Singles were released for the songs "Tropicalia", "Cold Brains" (Australia and New Zealand only), and "Nobody's Fault but My Own" (Japan only). No promotional music videos were made for any of the singles. Beck appeared on Saturday Night Live in promotion of Mutations, performing "Tropicalia" and "Nobody's Fault but My Own".

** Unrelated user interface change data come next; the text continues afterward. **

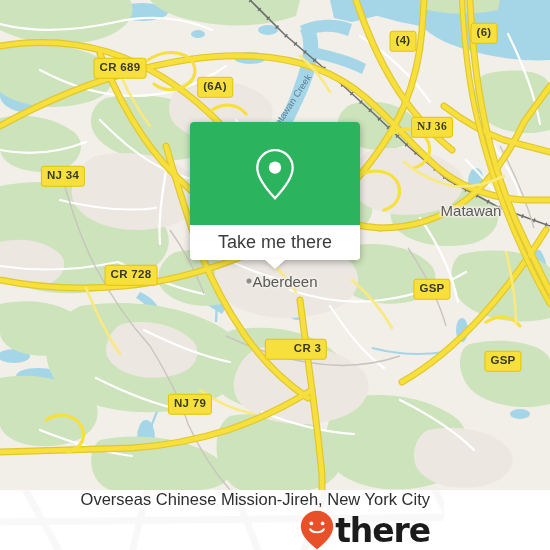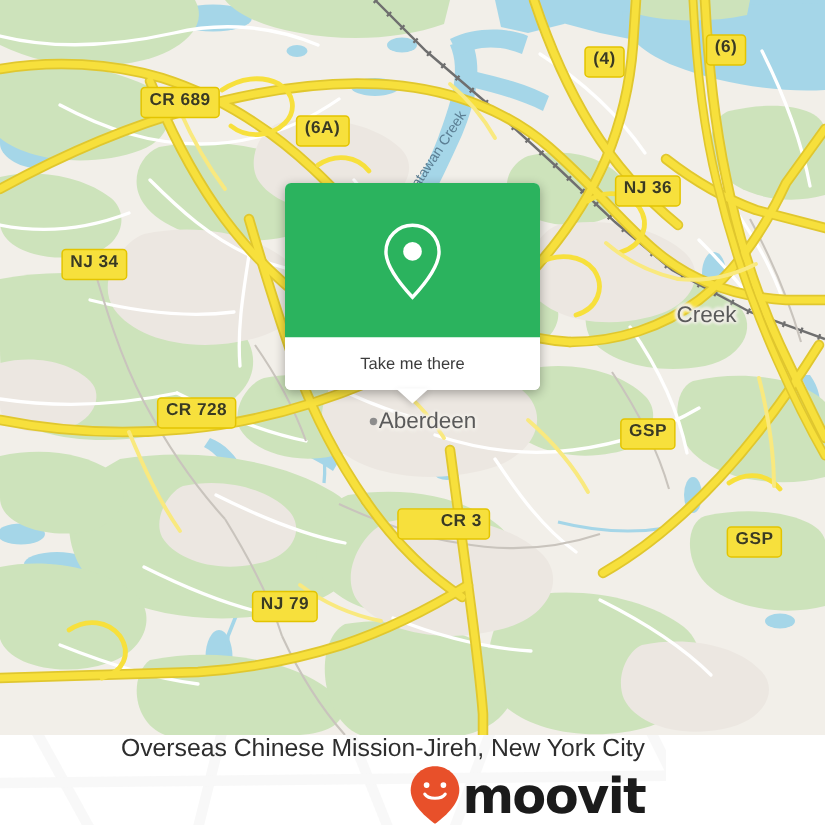--- a/index.html
+++ b/index.html
@@ -401,7 +401,7 @@
     <div class="shield" style="left:215px; top:63px;margin-top:24px;">(6A)</div>
     <div class="shield" style="left:403px; top:41px;">(4)</div>
     <div class="shield" style="left:484px; top:33px;">(6)</div>
-    <div class="shield" style="left:432px; top:127px;">NJ 36</div>
+    <div class="shield" style="left:432px; top:127px;font-family:Liberation Serif, serif;">NJ 36</div>
     <div class="shield" style="left:63px;  top:176px;">NJ 34</div>
     <div class="shield" style="left:131px; top:275px;">CR 728</div>
     <div class="shield" style="left:432px; top:289px;">GSP</div>

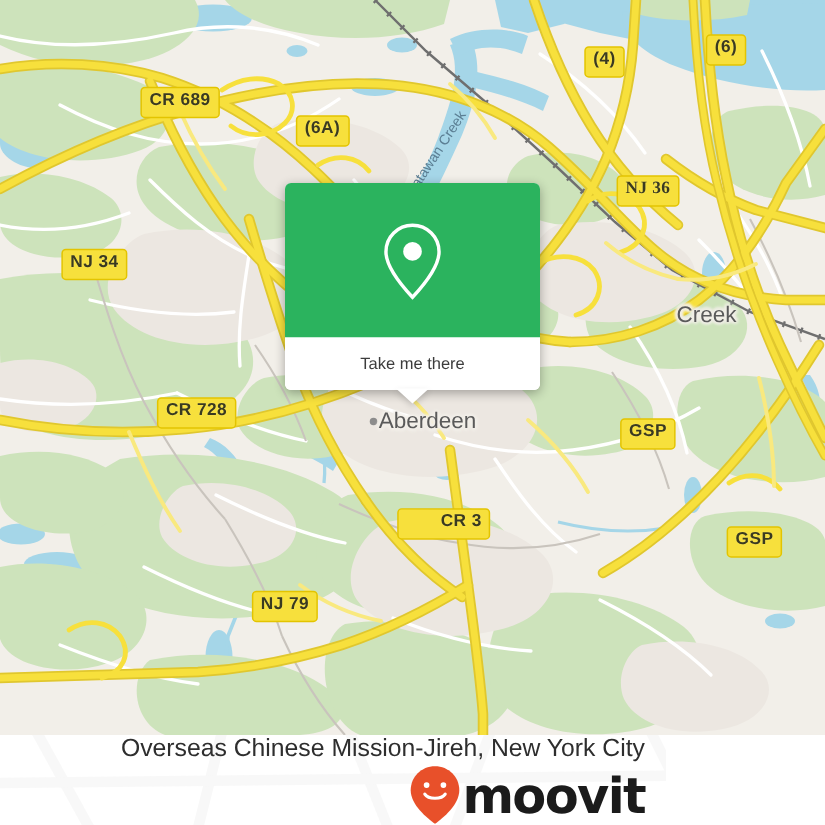--- a/index.html
+++ b/index.html
@@ -395,7 +395,7 @@
     <div class="place-dot" style="left:249px; top:281px;"></div>
     <div class="place" style="left:285px; top:281px;text-align:center;">Aberdeen</div>
 
-    <div class="place" style="left:471px; top:210px;">Creek</div>
+    <div class="place" style="left:471px; top:210px;">Matawan</div>
 
     <div class="shield" style="left:120px; top:68px;">CR 689</div>
     <div class="shield" style="left:215px; top:63px;margin-top:24px;">(6A)</div>

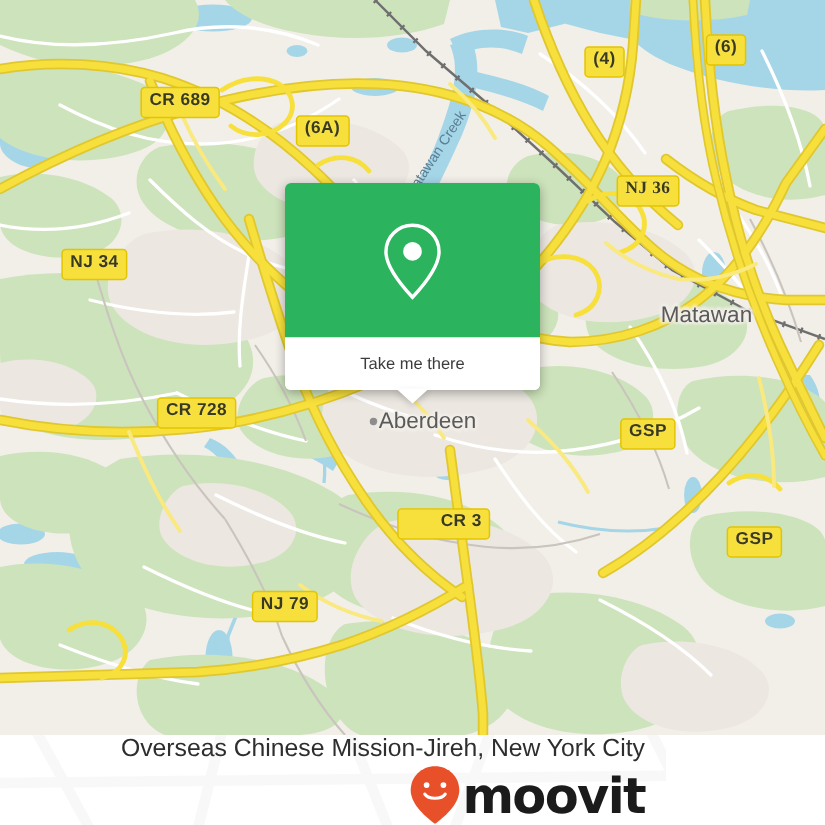--- a/index.html
+++ b/index.html
@@ -117,7 +117,7 @@
   }
   #popup-foot-label {
     color: #3c3c3c;
-    font-size: 11px;
+    font-size: 18px;
     font-family: "Liberation Sans", sans-serif;
   }
   #popup-tail {

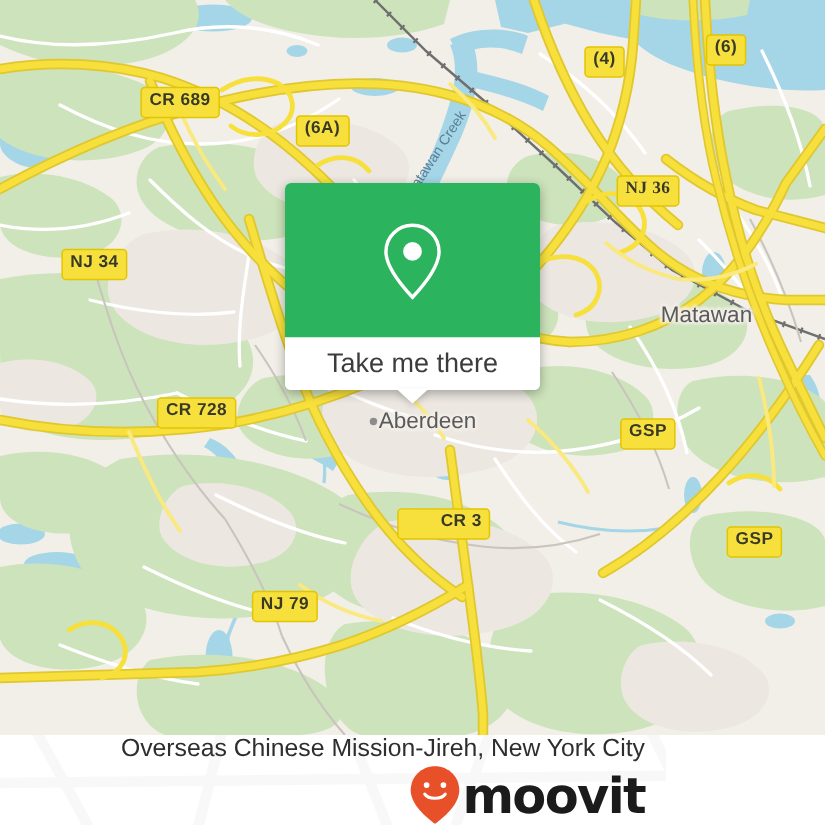--- a/index.html
+++ b/index.html
@@ -446,7 +446,7 @@
         <circle cx="22.6" cy="13.4" r="1.9" fill="#ffffff"></circle>
         <path d="M10.2 19.4 C12.6 23.1 21.4 23.1 23.8 19.4" stroke="#ffffff" stroke-width="2.1" fill="none" stroke-linecap="round"></path>
       </svg>
-      <span id="logo-word">moovit</span>
+      <span id="logo-word">there</span>
     </div>
   </div>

Mutations reached number 13 in the US, going gold, and achieved 24 in the UK and 23 in Australia. As of July 2008, Mutations has sold 586,000 copies in the United States. As of 1999 it has sold over one million copies worldwide.

==Reception==

Mutations received critical acclaim. It gained four stars from Rolling Stone and a 9.0 from Pitchfork. Thomas Ward of AllMusic deemed the record "one of the finest albums of the 1990s".

Professional ratings
Review scores
| Source | Rating |
| AllMusic | Star |
| Entertainment Weekly | B |
| The Guardian | Star |
| Los Angeles Times | Star |
| NME | 8/10 |
| Pitchfork | 9.0/10 |
| Q | Star |
| Rolling Stone | Star |
| Spin | 8/10 |
| The Village Voice | A− |

==Track listing==

- Notes

| No. | Title | Length |
|---|---|---|
| 1. | "Cold Brains" | 3:41 |
| 2. | "Nobody's Fault but My Own" | 5:02 |
| 3. | "Lazy Flies" | 3:44 |
| 4. | "Canceled Check" | 3:14 |
| 5. | "We Live Again" | 3:05 |
| 6. | "Tropicalia" | 3:20 |
| 7. | "Dead Melodies" | 2:36 |
| 8. | "Bottle of Blues" | 4:56 |
| 9. | "O Maria" | 3:59 |
| 10. | "Sing It Again" | 4:19 |
| 11. | "Static" (includes hidden track) | 11:20 |
| Total length: |  | 49:17 |

Japanese Edition Bonus Tracks
| No. | Title | Length |
|---|---|---|
| 12. | "Electric Music and the Summer People" | 4:39 |
| 13. | "Diamond Bullocks" | 6:02 |
| 14. | "Runners Dial Zero" | 4:03 |

==Personnel==
- Beck – guitar, harmonica, piano, glockenspiel, synthesizer, vocals, producer
- Elliot Caine – trumpet
- David Campbell – arranger, conductor, viola
- Larry Corbett – cello
- Warren Klein – sitar, tamboura
- Greg Leisz – pedal steel guitar
- Bob Ludwig – mastering
- David Ralicke – flute, trombone
- Nigel Godrich – producer, mixing
- Smokey Hormel – guitar, percussion, background vocals, cuica
- Joey Waronker – percussion, drums, synthesizer drums
- Robert Fisher – art direction
- Justin Meldal-Johnsen – bass guitar, double bass, percussion, background vocals
- Roger Manning – synthesizer, organ, keyboards, harpsichord, background vocals, percussion
- John Sorenson – assistant engineer
- Charlie Gross – photography
- Autumn de Wilde – photography

==Charts==

| Chart (1998–1999) | Peak position |
|---|---|
| Australian Albums (ARIA) | 24 |
| Canadian Albums (Billboard) | 6 |
| Finnish Albums (Suomen virallinen lista) | 40 |
| French Albums (SNEP) | 36 |
| German Albums (Offizielle Top 100) | 49 |
| New Zealand Albums (RMNZ) | 24 |
| Norwegian Albums (VG-lista) | 18 |
| Scottish Albums (Official Charts) | 37 |
| Swedish Albums (Sverigetopplistan) | 29 |
| Swiss Albums (Schweizer Hitparade) | 46 |
| UK Albums (Official Charts) | 24 |
| US Billboard 200 | 13 |

==Certifications==

| Region | Certification | Certified units/sales |
| Canada (Music Canada) | Platinum | 100,000^{^} |
| Japan (RIAJ) | Gold | 100,000^{^} |
| United Kingdom (BPI) | Gold | 100,000^{*} |
| United States (RIAA) | Gold | 586,000 |
Summaries
| Worldwide | — | 1,000,000 |
^{*} Sales figures based on certification alone. ^{^} Shipments figures based on certification alone.